RÉSUMÉ
Il est raisonnable de penser que l'activité philosophique, comme toute
forme de connaissance et toute pratique, est jusqu'à un certain point
déterminée par le contexte culturel, social, institutionnel et politique dans
lequel elle s'insère. Pourtant nous, philosophes de formation, négligeons
souvent d'examiner méthodiquement et concrètement comment nos idées
et nos pratiques philosophiques sont façonnées par ces influences
multiples, que ce soit au cours de nos études ou au long de notre carrière
de professeur et de chercheur. Certes, il arrive que nous reconnaissions de
manière générale l'existence de ces contraintes et de ces déterminismes,
mais le plus souvent nous évitons alors d'en tirer les conséquences
pratiques. À moins de sous-estimer la force de l'habitude et de croire que
ce que nous pensons et faisons, en tant que philosophes, nous est
parfaitement transparent, il nous faut reconnaître que nous pouvons nous
tromper sur ce qui nous concerne directement, et du même coup sur les
rôles que nous jouons dans nos sociétés démocratiques. Car il serait fort
étonnant que les illusions que nous nous faisons sur notre propre activité
philosophique n'entravent pas nos tentatives de penser clairement, de
découvrir des vérités pertinentes et utiles, de prendre position dans les
débats déterminant les orientations de nos sociétés, et de former des
citoyens capables de participer intelligemment à la vie politique.
C'est pourquoi il est important, pour qui aime la philosophie et la croit
utile, de faire un diagnostic des conditions actuelles de l'activité
philosophique.

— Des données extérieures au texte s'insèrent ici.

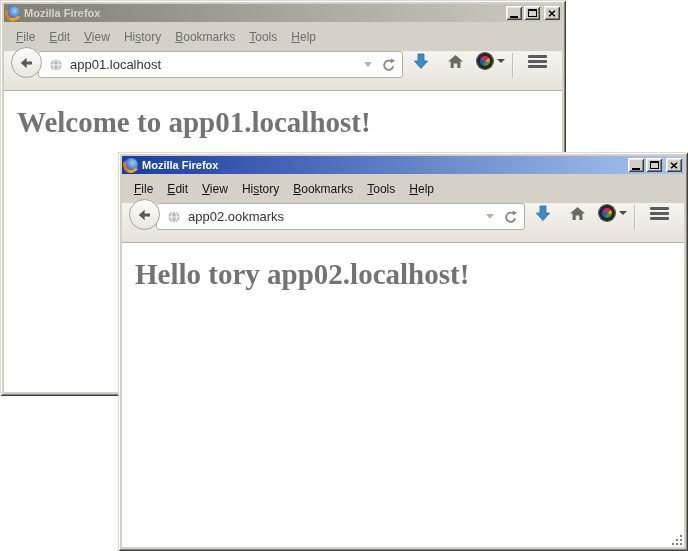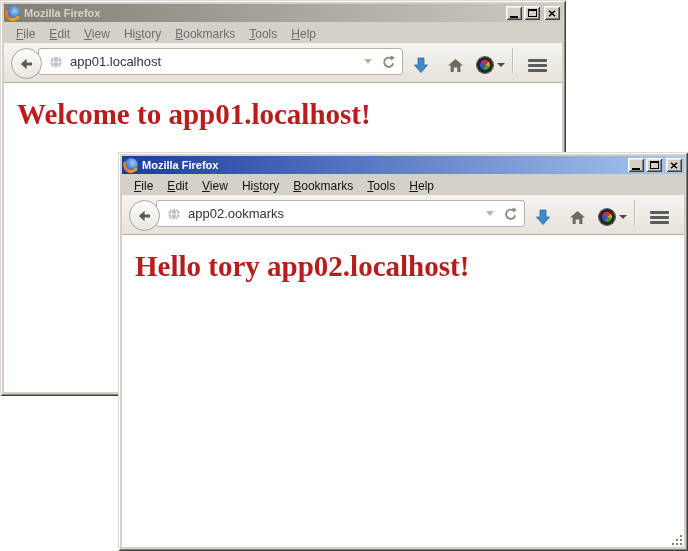"File" .menubar { align-items: flex-end -> center; height: 21px -> 29px }
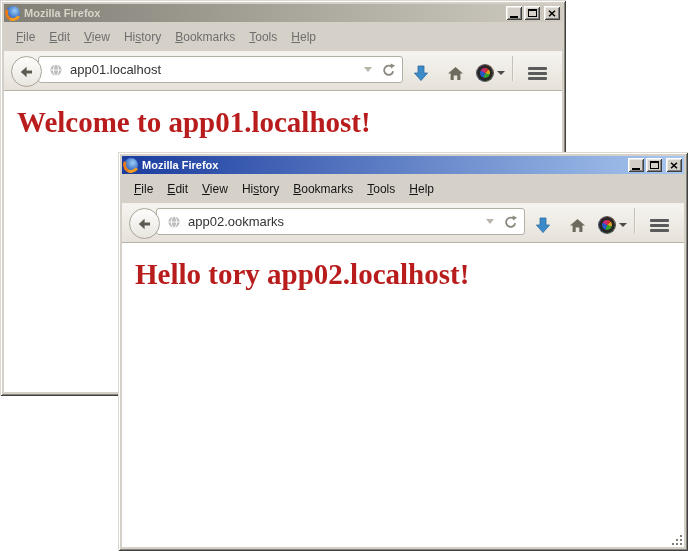"app01.localhost" .navbar { align-items: flex-start -> flex-end; padding: 4px 7px -> 12px 7px }
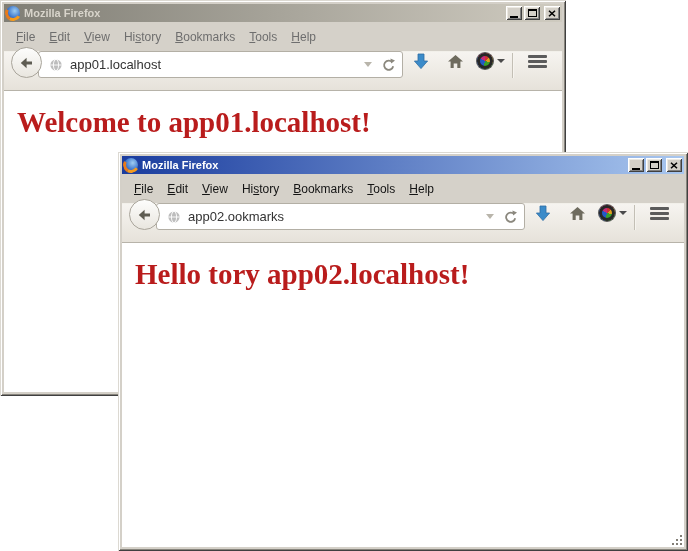"Welcome to app01.localhost!" .page-heading { color: #b91c1c -> #737373 }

Il s'agit, dans cette thèse soutenue à l'Université, de
contribuer à ce diagnostic en élaborant et en éprouvant des techniques
d'analyse et d'écriture ; et, ce faisant, de me former comme philosophe, en
invitant le lecteur à en faire autant. Bien entendu, je ne prétends pas faire
le tour de la question, les problèmes que pose la situation actuelle de la
philosophie, même seulement au Québec, étant trop nombreux et
complexes. Si je m'essaie à ce diagnostic, c'est en laissant à d'autres la
possibilité de le poursuivre, de le corriger ou de le critiquer, selon ce qui
leur semblera juste et utile. Peut-être sera-t-il même possible de
transformer quelque peu le milieu philosophique québécois.